The sunrise got rated a four that day. It stayed a bit overcast. They had a couple of hours of sunshine the afternoon before, but otherwise it remained overcast since they came into that time zone. They camped in a fallow field off the road, so there would be no Vikings sneaking through the woods to get at them.
“Maybe rain.” Boston examined the clouds.
“Maybe,” Sukki said, as they sat and watched the ground level mist slowly clear.
“Watling Street,” Katie said when she and Lockhart got up. “It runs from Canterbury to London. We should be near Rochester. I can’t imagine London is safe if it is in Viking hands.”
“We are too close to the coast,” Decker said, as he came to the fire, yawning.
“We are,” Lincoln agreed, as he and Alexis arrived.
“I wonder what is happening in Rochester?” Alexis asked.
“You mean, Durobrivis?” William asked as he came to join the others.

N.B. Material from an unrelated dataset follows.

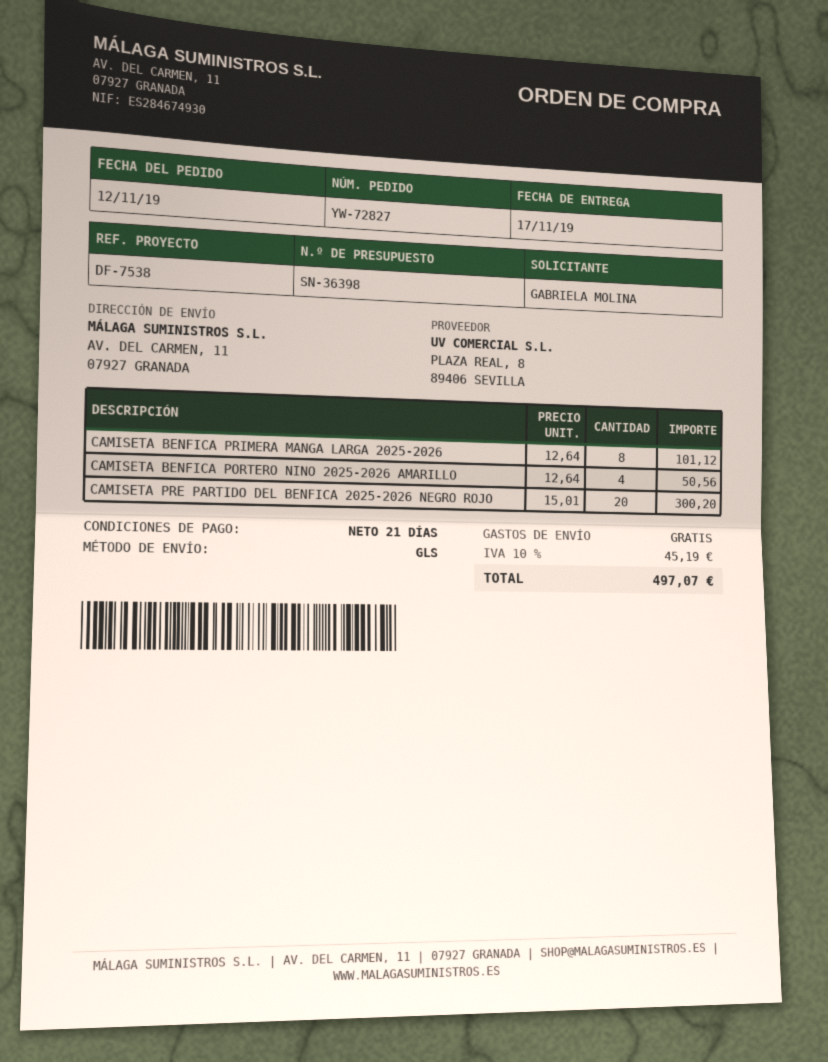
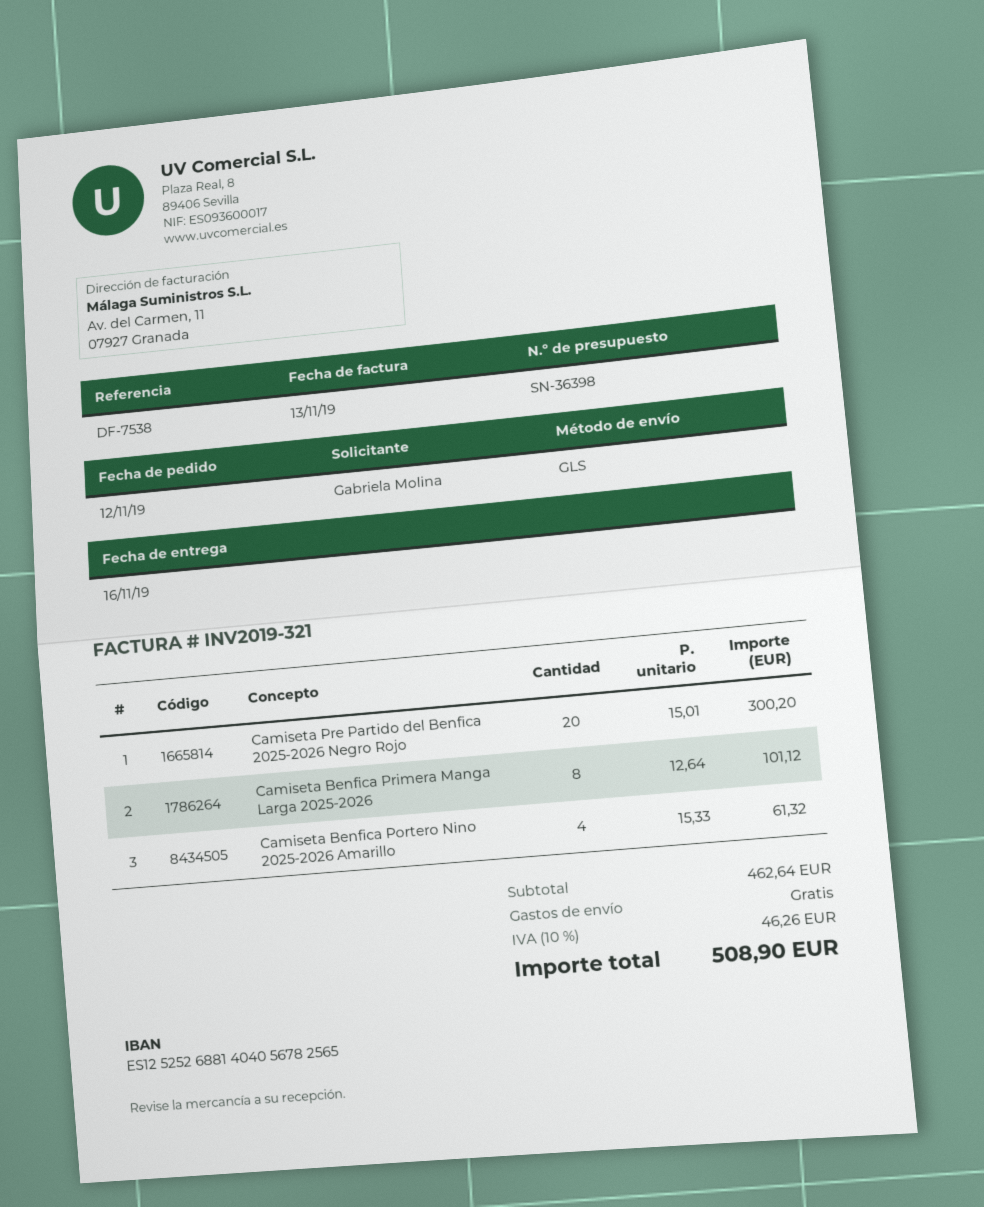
delivery date: 2019-11-17 -> 2019-11-16
CAMISETA BENFICA PORTERO NINO 2025-2026 AMARILLO: 4 x 12.64 = 50.56 -> 4 x 15.33 = 61.32
tax: 10% = 45.19 -> 10% = 46.26
total: 497.07 -> 508.90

“Yes, Durobrivis,” Katie said.
William sat. “Last I heard, they are still resisting. The city was sacked and burned by a big raiding party of Vikings about ten years ago. Since then, they built up their defenses. Time will tell if they did enough to hold off the Danes this time.”
“Bread?” Alexis asked. She got out some elf crackers and put on the water to boil.
“Yes, please,” William said. He called it the best bread he ever ate.
“Not for me,” Lockhart said, and drank this time period’s poor excuse for tea, and thought about coffee.
Tony came out, let out a big yawn, and sat to fix a plate of leftovers and bread. Then he asked.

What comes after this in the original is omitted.